Sweet Connections: Dayna Patterson

Each week we will be connecting with our contributors showing where they have been, where they are now, and what’s up for the future.

Name: Dayna Patterson
Title of Piece published in Sweetusque ad mala
Issue:  10.1

Patterson mountain streamFind her:

I live just about as far north and west as you can get in the continental U.S. I can zip across the border to Vancouver’s top-notch Shakespeare festival, Bard on the Beach, or mosey down to Seattle’s Pacific Science Center to see an exhibit of the terracotta warriors. My city hugs a bay where the occasional whale is spotted, and to the west is a glacier-topped volcano that grows mouth-watering wild huckleberries and blueberries. It’s a sweet spot.

You can find out more about Dayna on her website www.daynapatterson.com.

What are some major accomplishments you have had since your Sweet publication?

Dove Song: Heavenly Mother in Mormon Poetry was released in April 2018. I’m a co-editor, along with Martin Pulido and Tyler Chadwick.

I’ve also had several poems come out in Hotel Amerika, Western Humanities ReviewZone 3, and more.

Can you tell us about a current/ongoing project that you’re excited about?

I have two poetry manuscripts in circulation: O Lady, Speak Again was a semifinalist for the Brittingham & Pollak Prizes in Poetry and contains poems that combine my Mormon upbringing with women from Shakespeare. If Mother Braids a Waterfall examines my spiritual and ancestral heritage through Ellen Bailey and her polygamist son, Charles Ramsden Bailey.

I’m currently working on a third manuscript about breath, air, Keats, flight, and atmospheric change.

Who is your favorite author?

Ah, the impossible question.
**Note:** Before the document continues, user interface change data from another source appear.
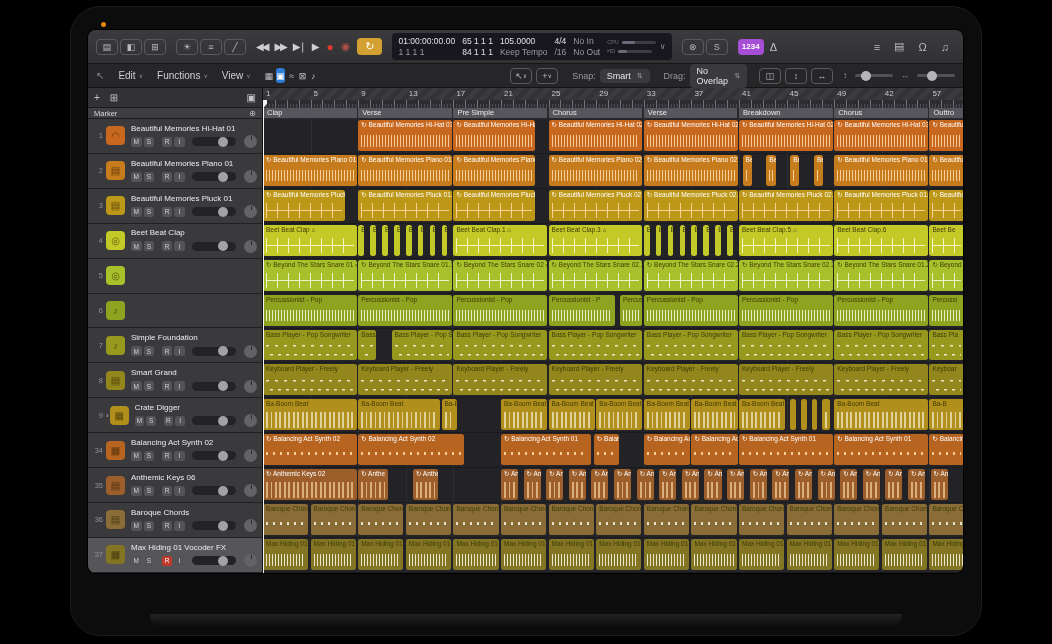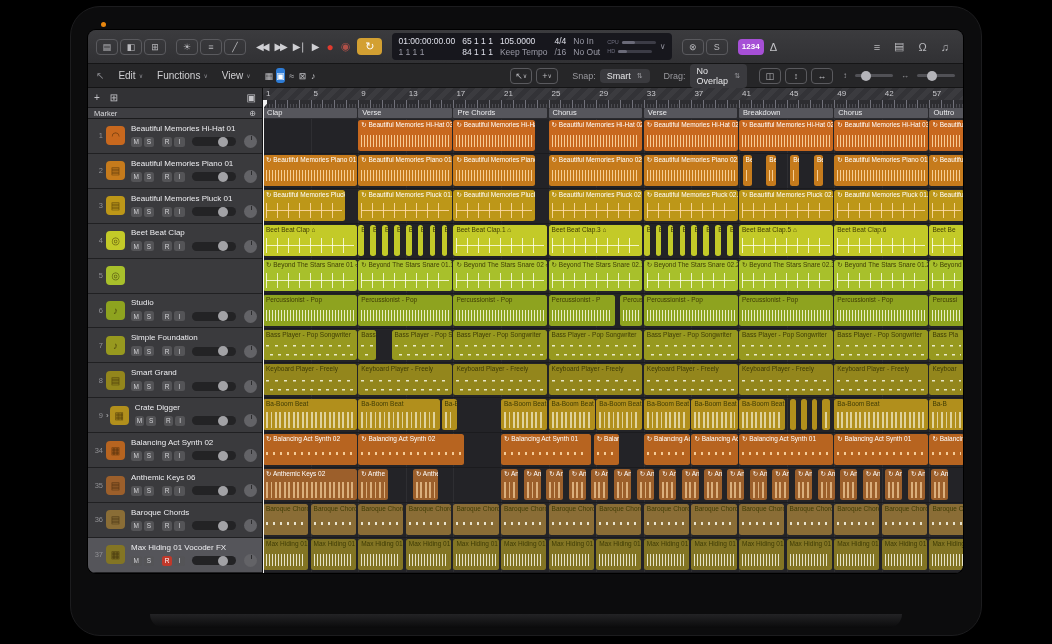--- a/index.html
+++ b/index.html
@@ -517,7 +517,7 @@
               <span>Verse</span>
             </div>
             <div class="mk" style="left: 190.4px; width: 93.7px;">
-              <span>Pre Chords</span>
+              <span>Pre Simple</span>
             </div>
             <div class="mk" style="left: 285.6px; width: 93.7px;">
               <span>Chorus</span>

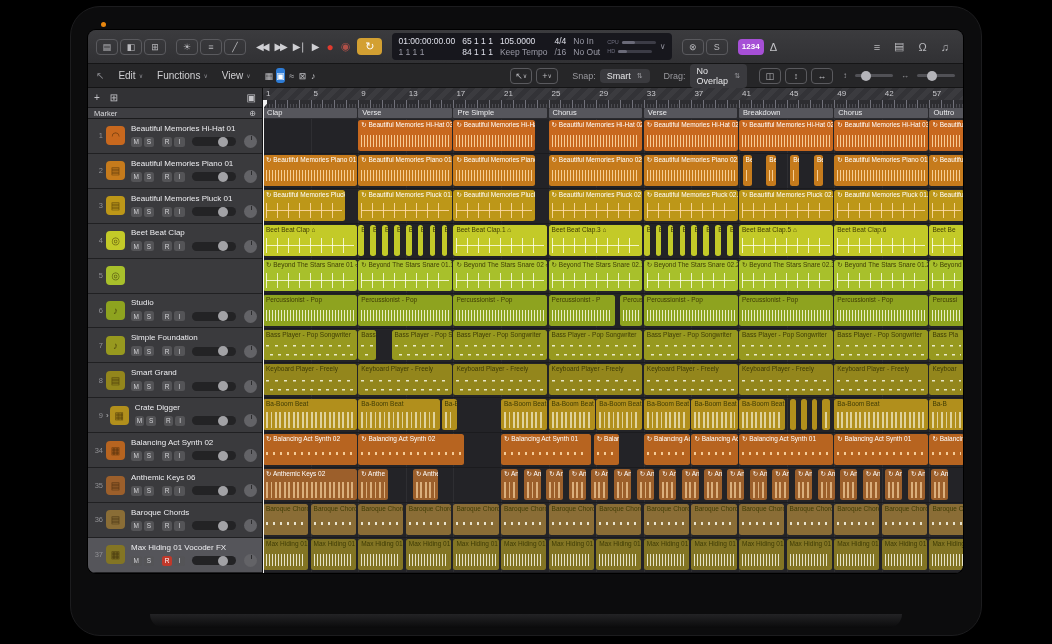--- a/index.html
+++ b/index.html
@@ -345,20 +345,6 @@
             <div class="trow" style="height: 34.92px;">
               <span class="tnum">6</span>
               <div class="ticon" style="background: rgb(142, 163, 31);">♪</div>
-              <div class="tbody">
-                <div class="tname">Studio</div>
-                <div class="tctl">
-                  <div class="sq">M</div>
-                  <div class="sq">S</div>
-                  <div class="gap4"></div>
-                  <div class="sq">R</div>
-                  <div class="sq">I</div>
-                  <div class="vslider">
-                    <i></i>
-                  </div>
-                  <div class="pan"></div>
-                </div>
-              </div>
             </div>
             <div class="trow" style="height: 34.92px;">
               <span class="tnum">7</span>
I’ve been heavily influenced by Carole Maso, Annie Dillard, Lucie Brock-Broido, Sharon Olds, Emily Dickinson, John Keats, William Shakespeare, James Joyce, Seamus Heaney, Bruce Beasley, Brenda Miller, Suzanne Paola, May Swenson, Terry Tempest Williams, Susan Elizabeth Howe, and Carol Lynn Pearson, among many, many others. Each of them has a body of work that casts a particular glow by which I write.

 What is your favorite poem/essay/book?

Another impossible question. If stranded on an island, I would take my copy of the complete works of Shakespeare and consider myself a rich woman.

 What inspires you to write?

Anguish, mostly. When I feel a peculiar tension arising, a pang, an uncomfortable awkwardness, then I know I need to write about it. Right now I’m experiencing the parenting anguish of daughters slowly transforming into teenagers. I know people have been, are, or will be in my shoes, and writing through the discomfort is like extending a hand to those who have gone before, or who are going, or who will go through something similar. In Sean Thomas Dougherty’s tiny poem, “Why Bother?” he writes: “Because right now, there is someone / out there with / a wound in the exact shape / of your words.” I can’t think of a better reason to keep writing. (Props to Todd Kaneko for bringing this poem to my attention.)

 What is your favorite sweet?

Every late summer, we hike up our mountain with buckets in hand to collect the tiny wildberries. They taste like the rich soil and alpine air and mountain sunshine. Baked into a pie, there is no better dessert on earth.

Pattersonwildberry pie

That looks amazingly delicious!

Thank you, Dayna, for taking the time to reconnect with us.  We look forward to seeing more of your work in the future!